Reference no: EM132808718
Sheela Arora had been an HRM analyst with Control Data Corporation (CDC) for three years but was recently reassigned to the college recruitment staff. The basic duties in her new job were to visit college and universities campuses and interview seniors in order to identify individuals who could fill entry-level positions at CDC in accounting, engineering, and marketing. After three months travelling on the road, Sheela received a report summarizing her performance to date.
The figures showed he had conducted 540 preliminary interviews on 18 different campuses. Sheela had followed up interviews with 136 of these students,or approximately 25 percent. Based on these second interviews, Sheela recommended to his supervisor that 71 candidates be invited for company-paid visits to appropriate CDC manufacturing and administrative facilities where new college graduates were needed.

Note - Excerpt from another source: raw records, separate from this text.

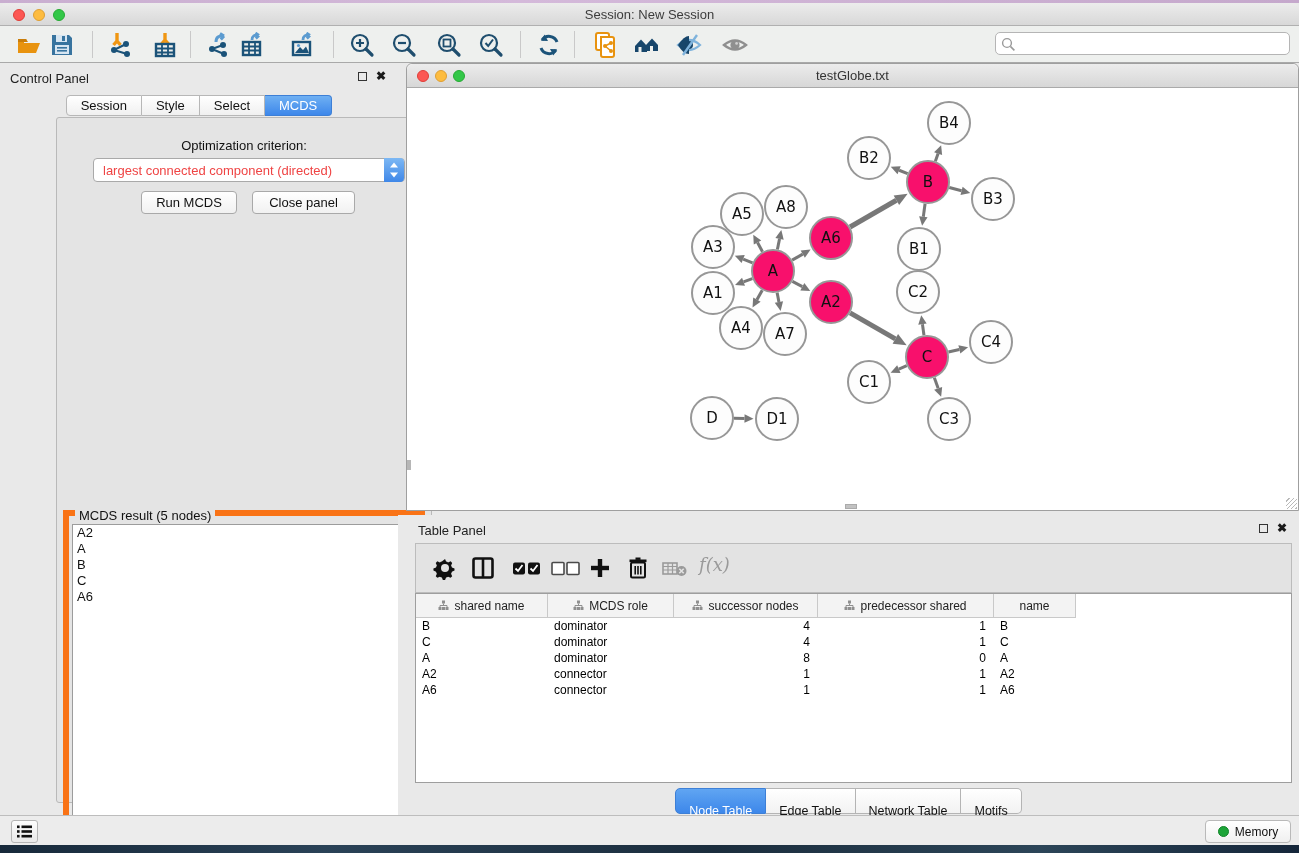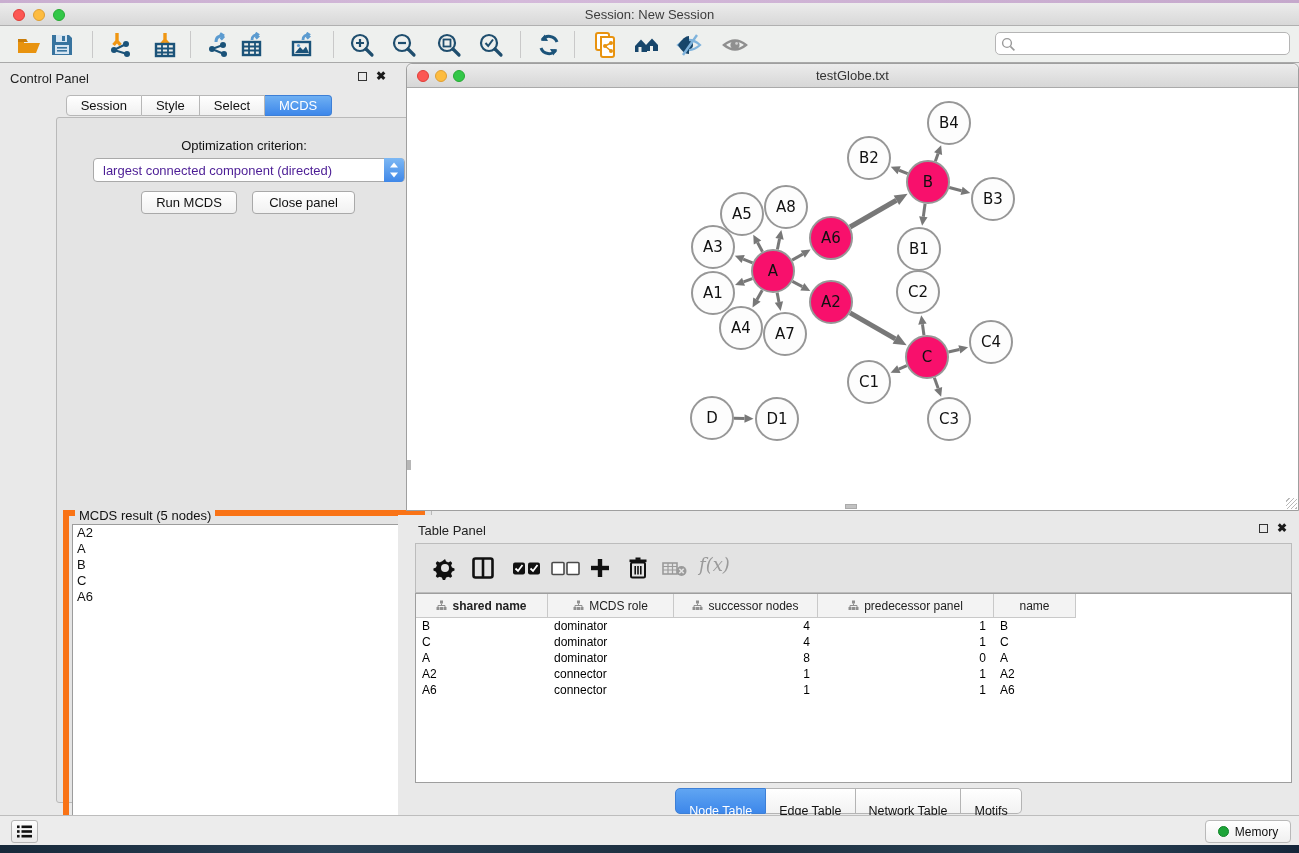--- a/index.html
+++ b/index.html
@@ -41,21 +41,21 @@
   .tab-btn { height:21px; padding:0 14px; font-size:13px; line-height:20px; background:linear-gradient(#ffffff,#f0f0f0);
     border:1px solid #b7b7b7; border-left:none; color:#111; cursor:pointer; }
   .tab-btn:first-child { border-left:1px solid #b7b7b7; border-radius:4px 0 0 4px; }
   .tab-btn:last-child { border-radius:0 4px 4px 0; }
   .tab-btn.selected { background:linear-gradient(#6fb0f3,#3d87ea); color:#fff; border-color:#3d7fd6; }
   .cp-body { position:absolute; left:8px; top:54px; width:376px; height:686px;
     background:#e4e4e4; border:1px solid #b9b9b9; border-radius:3px;margin-left:48px; }
   .opt-label { position:absolute; left:0; width:100%; top:20px; text-align:center; font-size:13px; color:#111; }
   .dropdown { position:absolute; left:36px; top:40px; width:312px; height:24px; background:#fff;
     border:1px solid #a9a9a9; border-radius:4px; cursor:pointer; }
-  .dropdown .dd-text { position:absolute; left:9px; top:4px; font-size:13px; color:#4c1d95; white-space:nowrap;text-align:right; }
+  .dropdown .dd-text { position:absolute; left:9px; top:4px; font-size:13px; color:#ef4444; white-space:nowrap;text-align:right; }
   .dd-stepper { position:absolute; right:0; top:-1px; width:20px; height:24px; border-radius:0 4px 4px 0;
     background:linear-gradient(#7db8f4,#3f87e8); }
   .btn { position:absolute; height:23px; background:linear-gradient(#ffffff,#f1f1f1);
     border:1px solid #a9a9a9; border-radius:4px; font-size:13px; color:#111; text-align:center; cursor:pointer; }
   .result-box { position:absolute; left:6px; top:392px; width:362px; height:338px;
     border:6px solid #f97316; }
   .result-legend { position:absolute; left:6px; top:-8px; background:#e4e4e4; padding:0 4px; font-size:13px; color:#111; }
   .result-list { position:absolute; left:3px; top:8px; width:354px; height:325px; background:#fff;
     border:1px solid #9c9c9c; font-size:13px; overflow:hidden; }
   .result-list .rl-track { position:absolute; right:0; top:0; width:12px; height:100%;
@@ -414,21 +414,21 @@
     <svg class="tpi" style="left:246px; top:16px" width="26" height="18" viewBox="0 0 26 18">
       <rect x="1" y="3" width="14" height="11" fill="none" stroke="#9a9a9a" stroke-width="1.6"></rect>
       <path d="M1 6.5 H15 M1 10 H15 M6 3 V14 M10.5 3 V14" stroke="#9a9a9a" stroke-width="1.2"></path>
       <circle cx="19.5" cy="11" r="5" fill="#9a9a9a"></circle>
       <path d="M17.3 8.8 L21.7 13.2 M21.7 8.8 L17.3 13.2" stroke="#e3e3e3" stroke-width="1.6"></path>
     </svg>
     <span class="tpi" style="left:283px; top:10px; font-family:'DejaVu Serif', serif; font-style:italic; font-size:18px; color:#9a9a9a;">f(x)</span>
   </div>
   <div class="tp-table">
     <div class="thead" id="table-head">
-        <div class="th" style="width: 132px; font-weight: bold;">
+        <div class="th" style="width: 132px;">
           <svg width="11" height="11" viewBox="0 0 11 11">
             <rect x="4" y="0.5" width="3" height="3" fill="#8f8f8f"></rect>
             <rect x="0.5" y="7" width="3" height="3" fill="#8f8f8f"></rect>
             <rect x="4" y="7" width="3" height="3" fill="#8f8f8f"></rect>
             <rect x="7.5" y="7" width="3" height="3" fill="#8f8f8f"></rect>
             <path d="M5.5 3.5 V5.5 M2 7 V5.5 H9 V7" stroke="#8f8f8f" fill="none"></path>
           </svg>
           <span>shared name</span>
         </div>
         <div class="th" style="width: 126px;">
@@ -452,21 +452,21 @@
           <span>successor nodes</span>
         </div>
         <div class="th" style="width: 176px;">
           <svg width="11" height="11" viewBox="0 0 11 11">
             <rect x="4" y="0.5" width="3" height="3" fill="#8f8f8f"></rect>
             <rect x="0.5" y="7" width="3" height="3" fill="#8f8f8f"></rect>
             <rect x="4" y="7" width="3" height="3" fill="#8f8f8f"></rect>
             <rect x="7.5" y="7" width="3" height="3" fill="#8f8f8f"></rect>
             <path d="M5.5 3.5 V5.5 M2 7 V5.5 H9 V7" stroke="#8f8f8f" fill="none"></path>
           </svg>
-          <span>predecessor panel</span>
+          <span>predecessor shared</span>
         </div>
         <div class="th" style="width: 82px;">
           <span>name</span>
         </div>
       </div>
     <div id="table-body">
         <div class="trow">
           <div class="td left" style="width: 132px;">B</div>
           <div class="td left" style="width: 126px;">dominator</div>
           <div class="td right" style="width: 144px;">4</div>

All of Sheela's selectees were offered visits. What concerned Sheela and her supervisor was this statistics. Only four of the seventy one candidates accepted the CDC invitation. Based on over seven years of recruiting experience with CDC, Sheela's supervisor said that the company traditionally had better than a 60 percent acceptance rate. Sheela's boss knew there was something seriously wrong. He asked Sheela to summarize how she described opportunities at CDC to the recruits. " I ask the students if they have read the CDC literature in the placement office", replied Sheela. " Most usually have, but they have not, I highlight what we does at CDC, the kind of entry-level positions we have to fill, and the kind of people we are looking for.
But I know that these students have heard similar propaganda from a dozen other big company recruiters. So I emphasize the things CDC has that other do not. One thing, I never fail to mention is our benefit package. It is superior to anybody else's. I tell students about our tuition reimbursement plan, our comprehensive health insurance program, and our pension system. I tell them that our pension plan vests after only five years. I point out that the employee pays nothing into it, that all costs are paid by CDC. Most important , I emphasize that they can retire at age fifty-five and receive 80% of the salary they were making in their last year. There is not a pension plan anywhere that attractive. I even take the time to show the students how, with inflation figured in, they can probably expect a pension of 200,000 or 300,000 a year if they come to work.
Question:
What role do you think the beginning salary plays in the employment decisions of a new college graduate? What suggestions would you make that might improve Sheela's acceptance ratio?